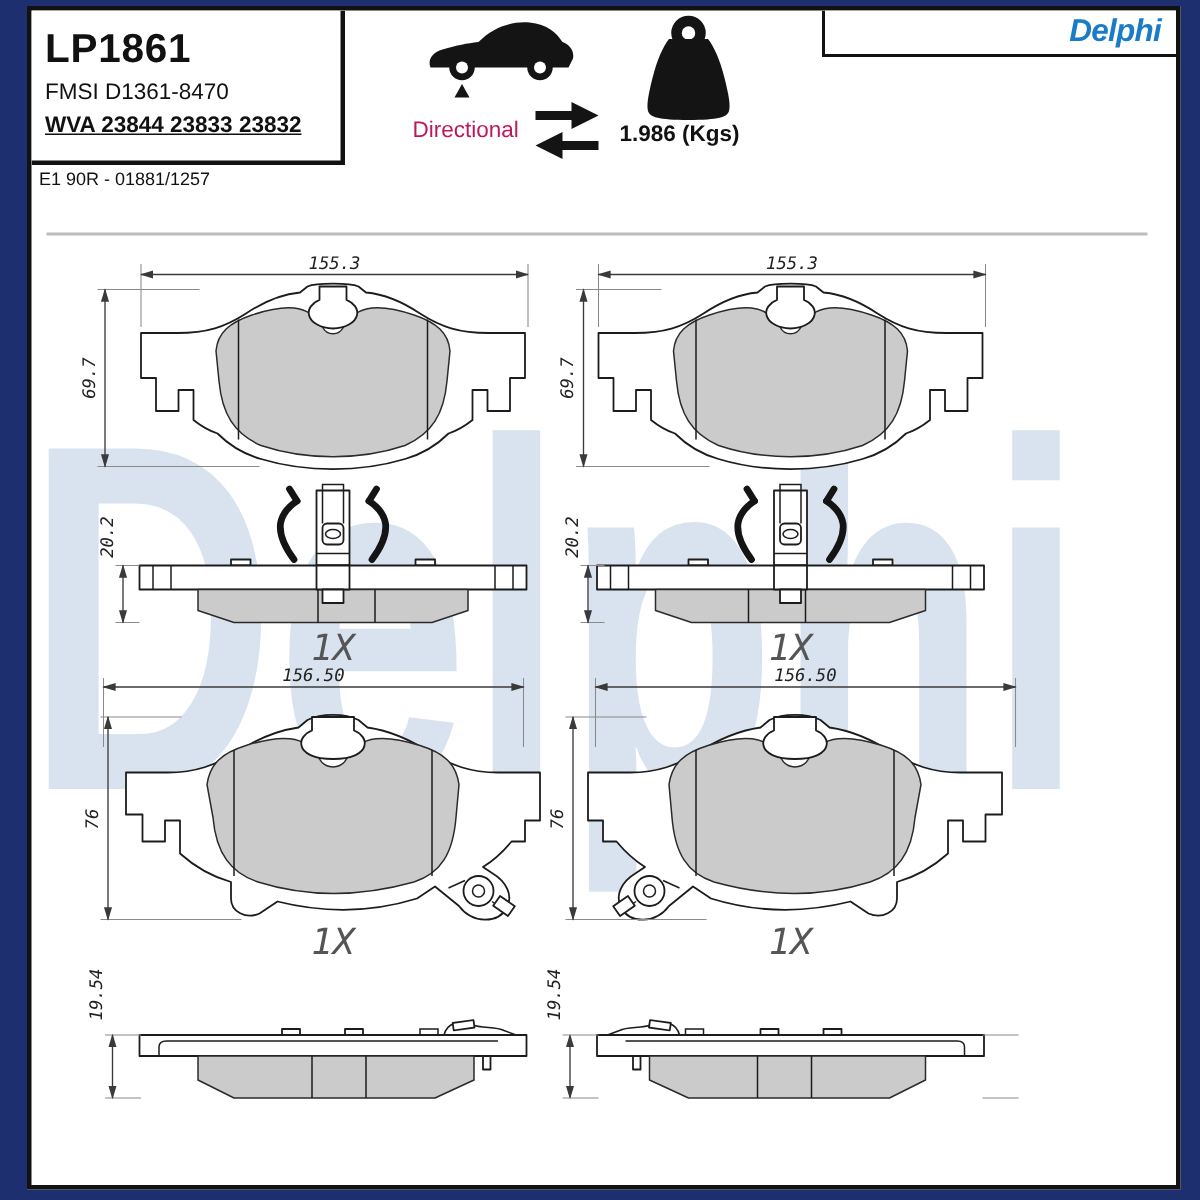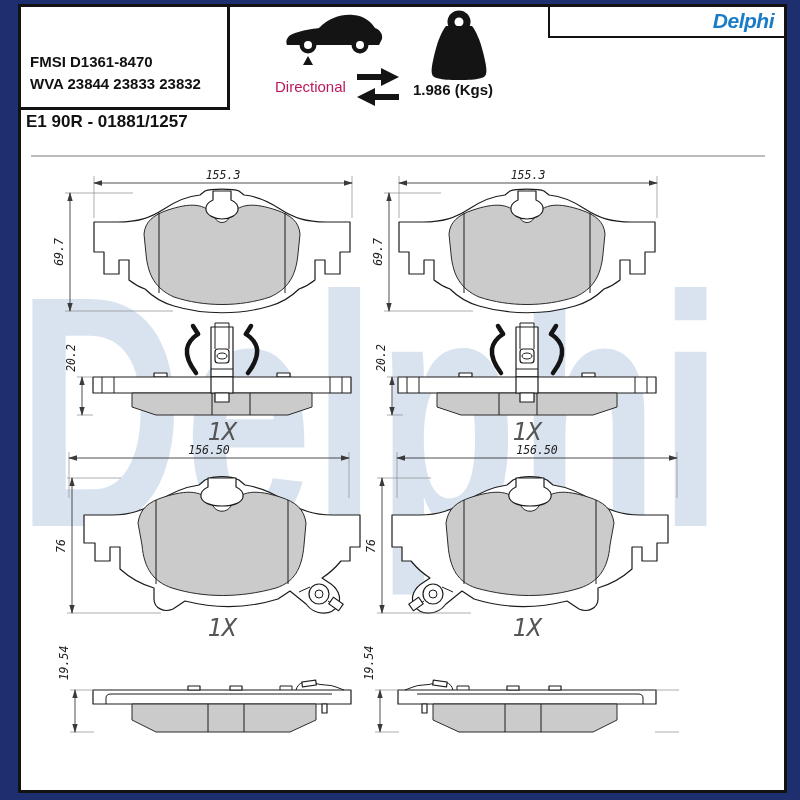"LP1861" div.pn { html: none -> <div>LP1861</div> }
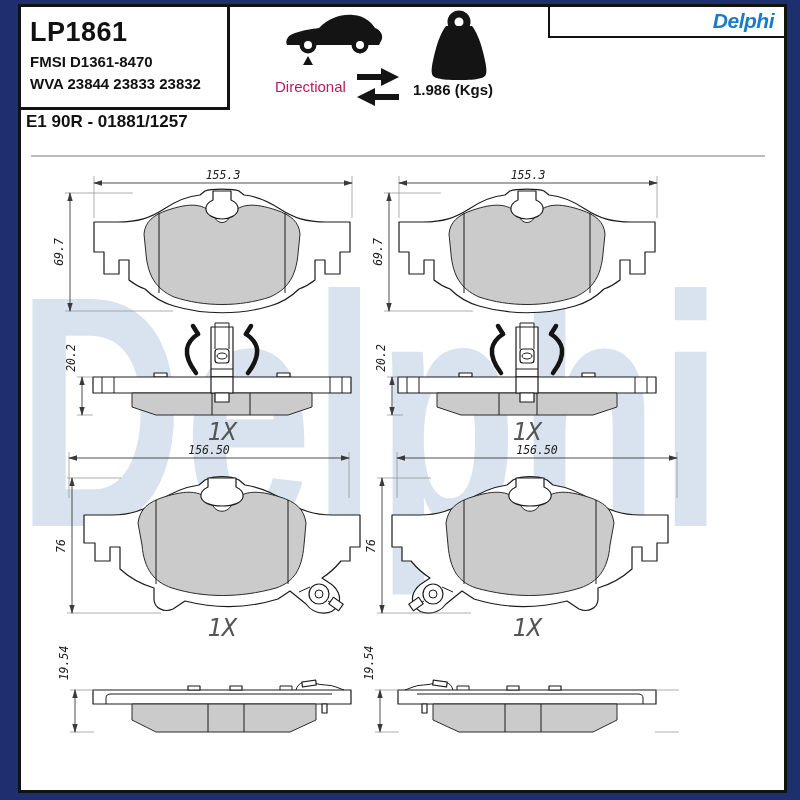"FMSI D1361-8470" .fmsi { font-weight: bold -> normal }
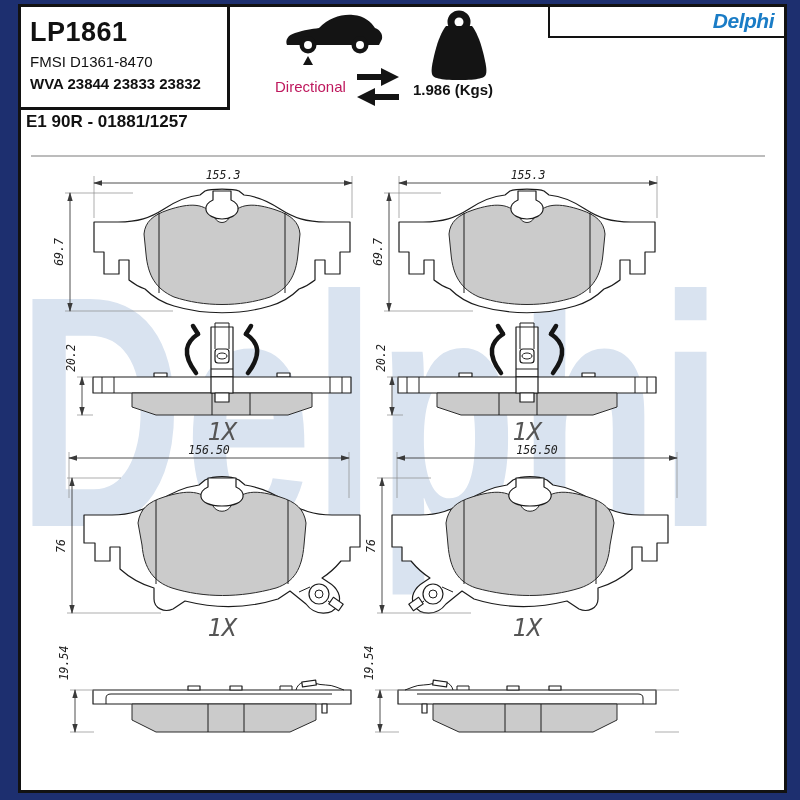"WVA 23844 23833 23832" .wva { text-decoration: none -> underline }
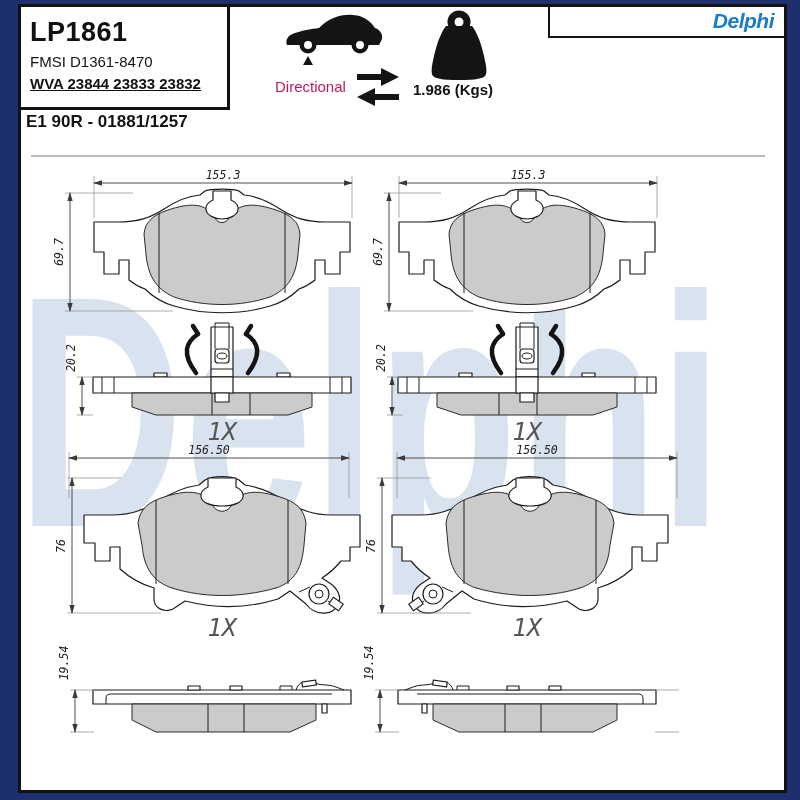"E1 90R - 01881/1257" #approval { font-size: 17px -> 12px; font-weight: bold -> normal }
--
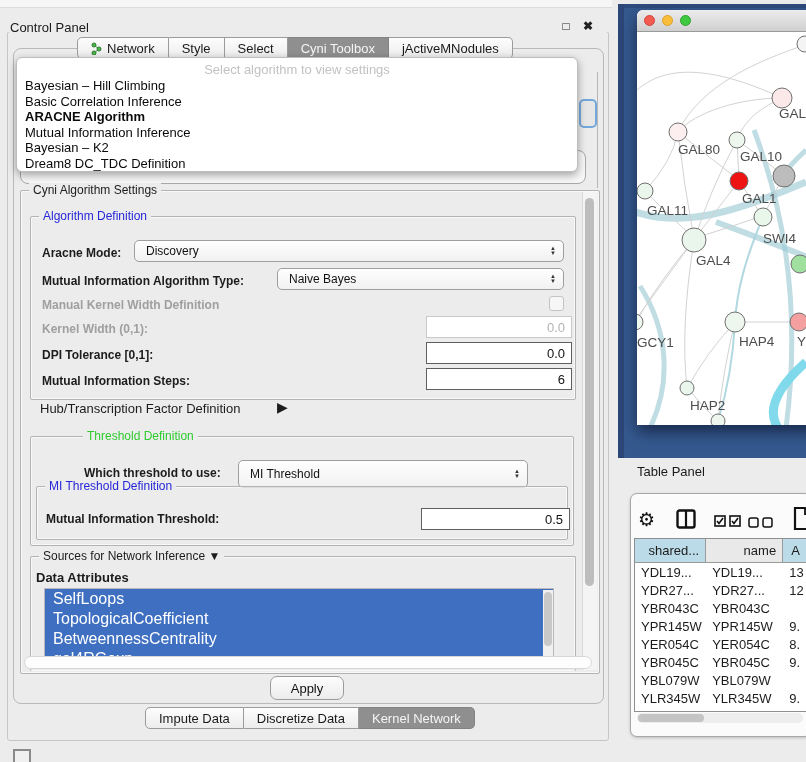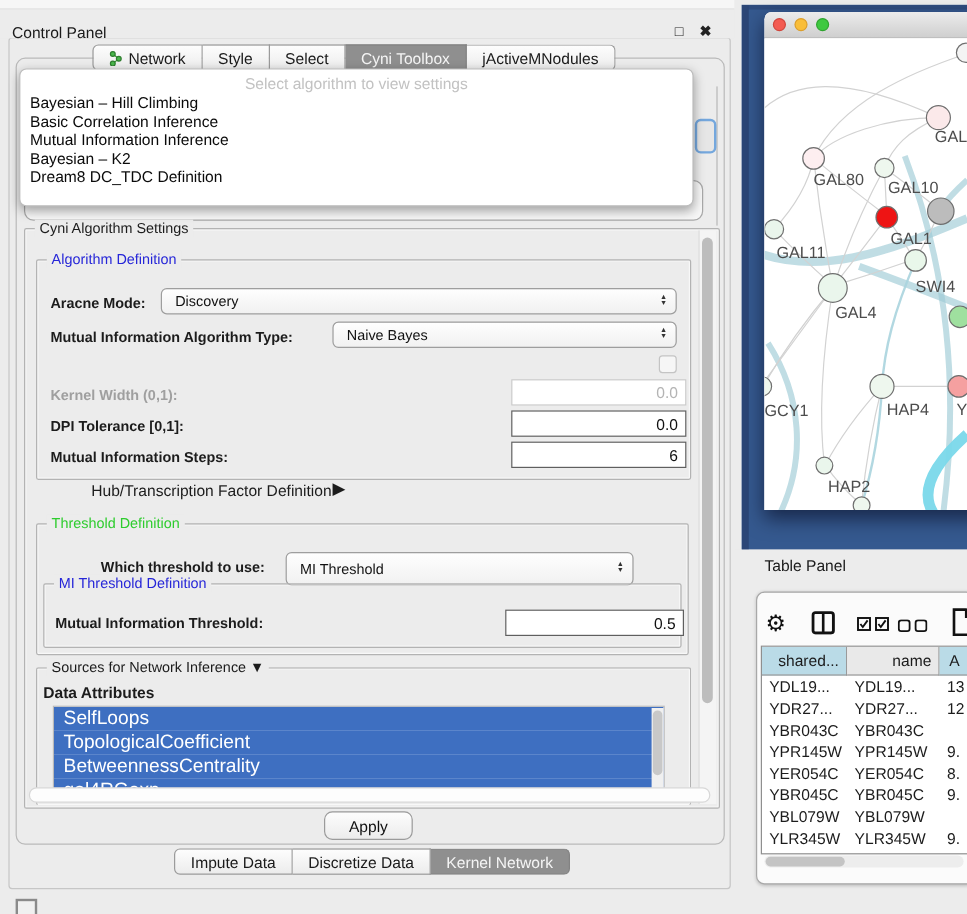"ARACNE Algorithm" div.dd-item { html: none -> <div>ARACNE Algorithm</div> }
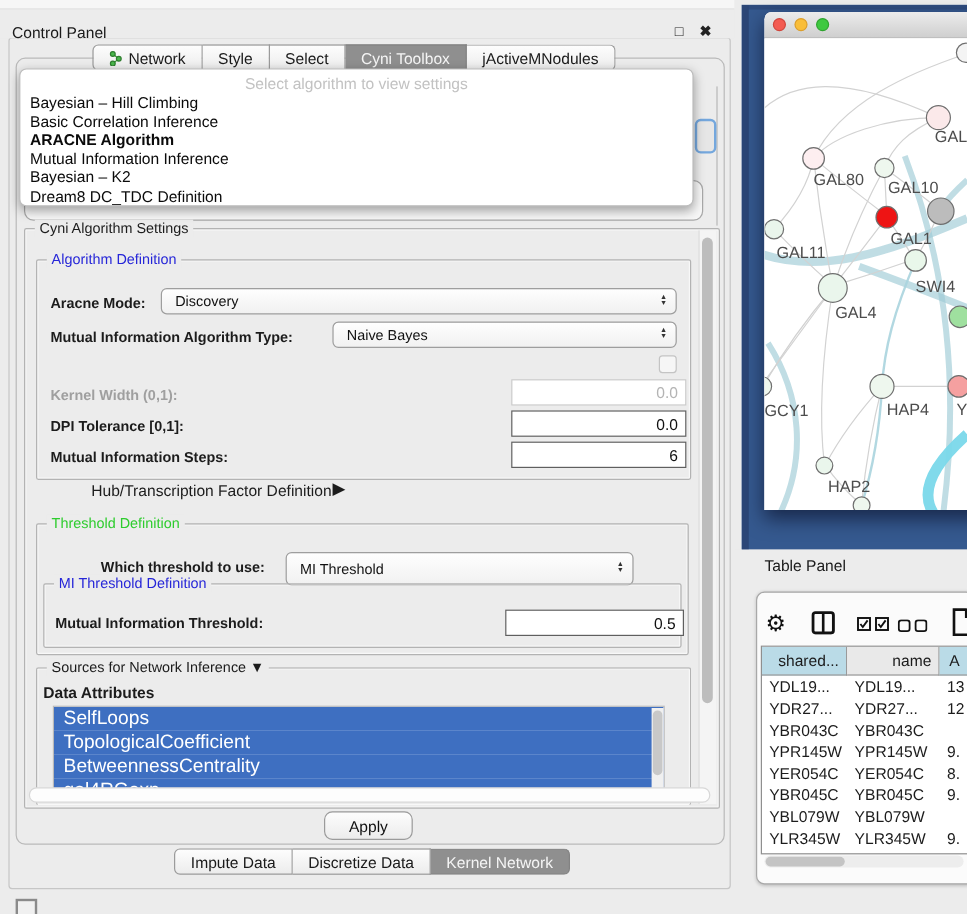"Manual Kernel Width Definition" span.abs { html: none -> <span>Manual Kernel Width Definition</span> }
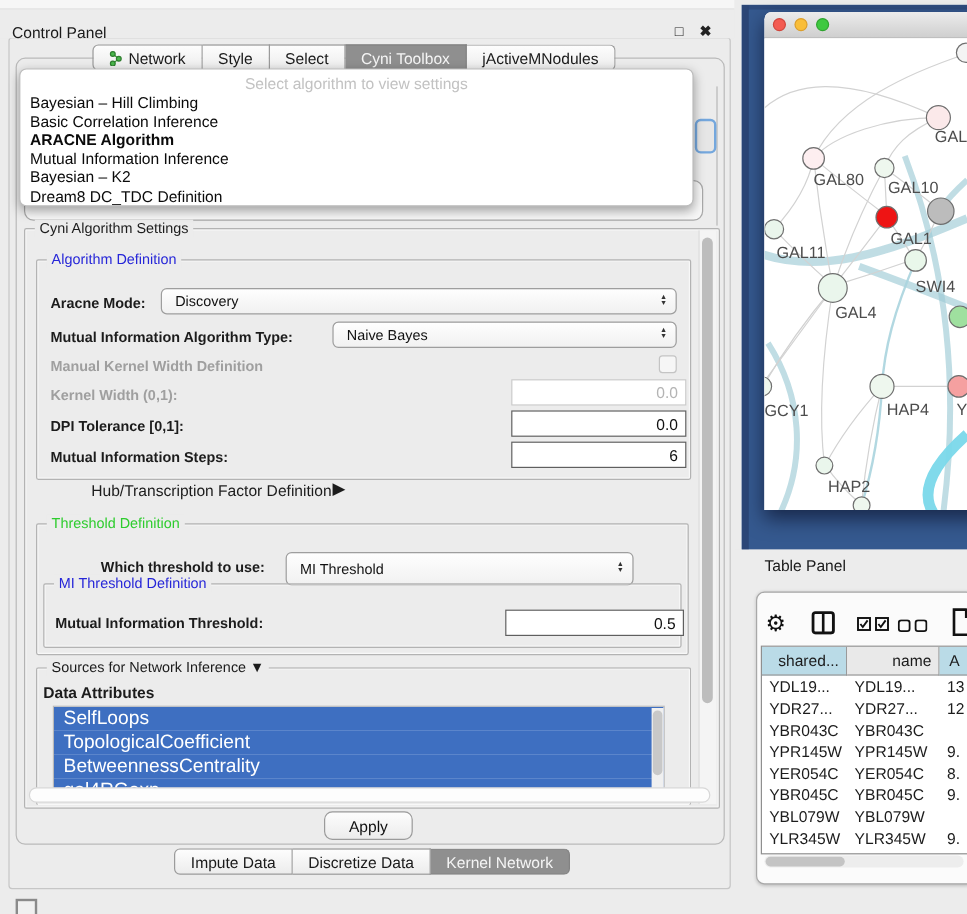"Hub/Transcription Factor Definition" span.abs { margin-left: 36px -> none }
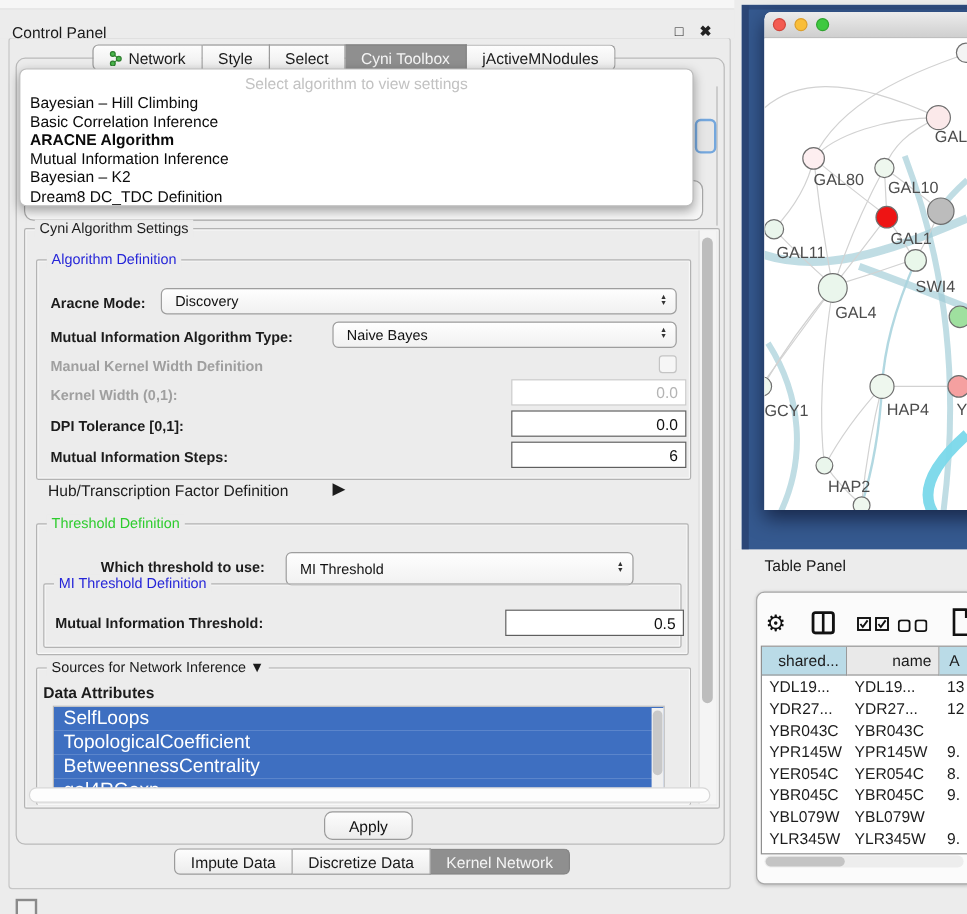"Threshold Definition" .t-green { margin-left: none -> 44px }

Your goal => What belongs in the answer is each line above from the line with "none -> <div>LP1861</div>" to the line with "font-size: 17px ->", inclusive, reproduced exactly and free of pictures.

Task response =>
"LP1861" div.pn { html: none -> <div>LP1861</div> }
"FMSI D1361-8470" .fmsi { font-weight: bold -> normal }
"WVA 23844 23833 23832" .wva { text-decoration: none -> underline }
"E1 90R - 01881/1257" #approval { font-size: 17px -> 12px; font-weight: bold -> normal }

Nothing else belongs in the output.